6. Use data pipelines
If you want to build a complex computer vision model, or if your dataset is complex, streamlining your data with a data pipeline can help optimize the process. These data pipelines are usually built with SDKs (Software Development Kits), which allow you to build the workflow of the data pipelines easily.
The data pipelines streamline the process of annotation, validation, model training, and auditing, and easily allow team access. This streamlines your data handling procedure and makes complex models more explainable – it also helps in the automation of any step in the process. For example, the automation feature in Encord allows you to manage your data pipelines – it acts as an operating system for your dataset, and its APIs assemble and streamline data pipelines for your team, allowing you to not only manage the data and its quality efficiently, but also scale it. There are many platforms available to build a data pipeline, so testing and finding the platform whose features fit your computer vision project is key.

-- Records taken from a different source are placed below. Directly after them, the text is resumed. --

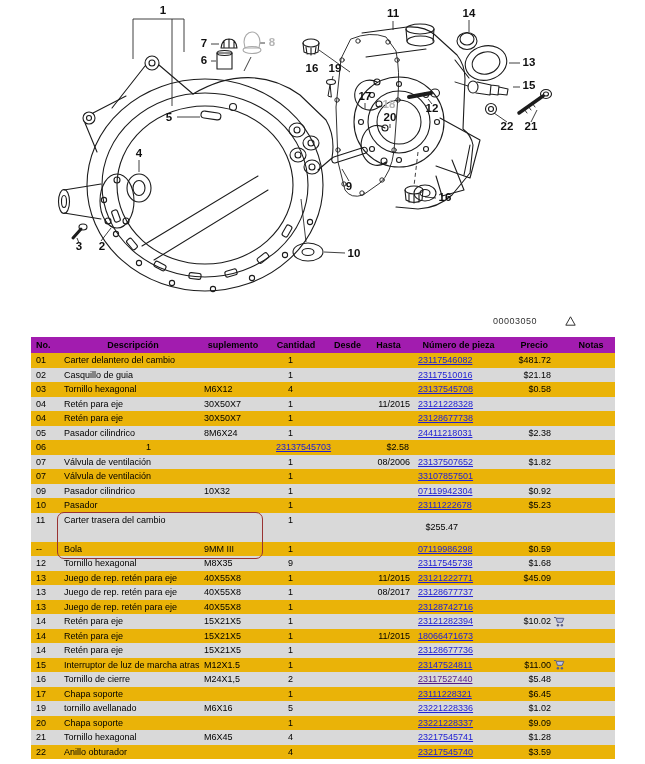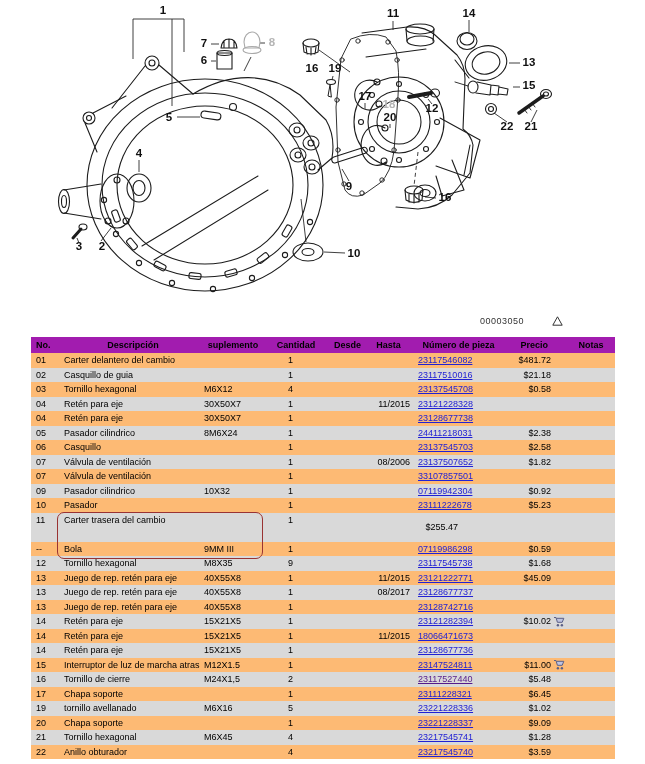--- a/index.html
+++ b/index.html
@@ -15,7 +15,7 @@
   svg.diag text{font:bold 11.5px "Liberation Sans",sans-serif;fill:#101010;text-anchor:middle;}
   svg.diag text.gray{fill:#b5b5b5;}
 
-  .meta{position:absolute;left:480px;top:316px;display:flex;}
+  .meta{position:absolute;left:493px;top:316px;display:flex;}
   .meta .num{font-size:9px;color:#333;letter-spacing:0.5px;}
   .meta .tri{margin-left:28px;line-height:0;}
 

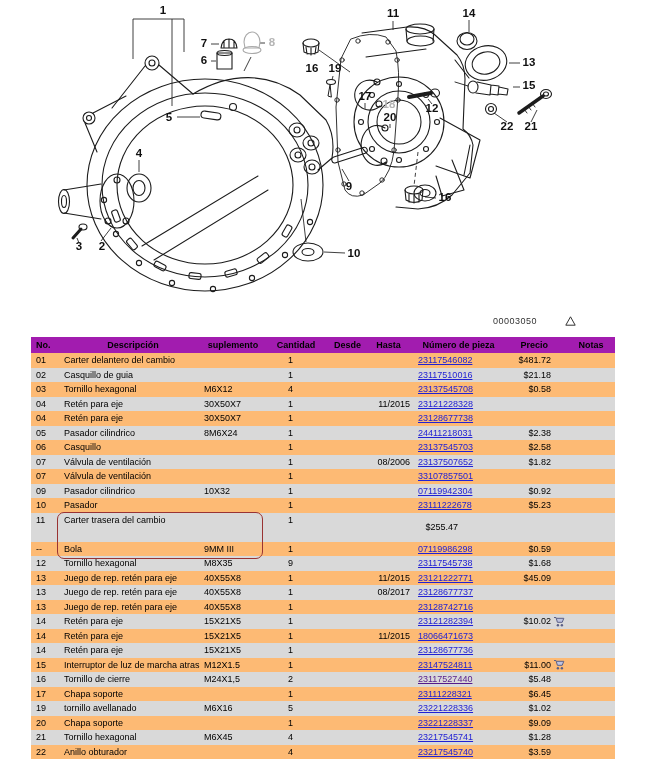--- a/index.html
+++ b/index.html
@@ -24,7 +24,7 @@
   .thead{display:flex;height:16px;line-height:16px;background:#a21caf;font-weight:bold;}
   .hcell{text-align:center;white-space:nowrap;overflow:visible;}
   .hcell.c0{text-align:left;padding-left:5px;}
-  .trow{display:flex;height:14.5px;line-height:14.5px;background:#fdba74;}
+  .trow{display:flex;height:14.5px;line-height:14.5px;background:#eab308;}
   .trow.alt{background:#d9d9d9;}
   .trow.two{height:29px;}
   .cell{white-space:nowrap;overflow:visible;}

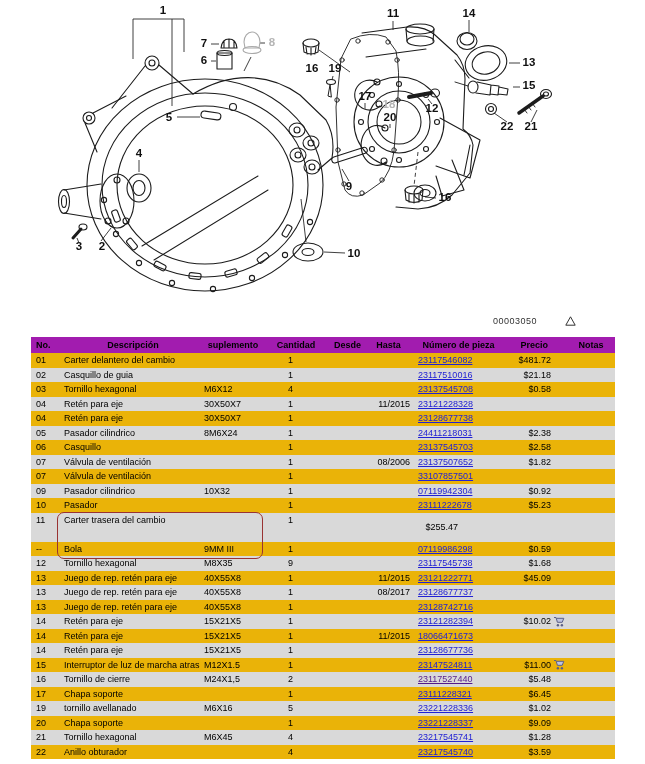--- a/index.html
+++ b/index.html
@@ -362,9 +362,6 @@
         </div>
         <div class="trow">
           <div class="cell c0">06</div>
-          <div class="cell c1">
-            <div>Casquillo</div>
-          </div>
           <div class="cell c2"></div>
           <div class="cell c3">1</div>
           <div class="cell c4"></div>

Apart from these, there are many other criteria to consider in order to improve your model. Algorithmic and model-based improvements require more technical knowledge, insight, and comprehension of the business use case; hence, dealing with the data as efficiently as possible is a good starting point for your model improvement.
Here are a few other model based improvement techniques:
- Hyperparameter tuning
- Custom loss function (to prioritize metrics as per business needs)
- Novel optimizers (to outperform standard optimizers like ReLu)
- Pre-trained models
In the “Further Read” section below, you will find more resources on these model improvement techniques. You should consider diving into model improvement after you have ensured that your data is fit for your project requirement and the model in use.
In this article, we outlined examples of computer vision models and their use cases in the real world, alongside 6 key things to consider when trying to improve your computer vision model. I hope these tips are helpful to you and your team, and motivate you to build better models!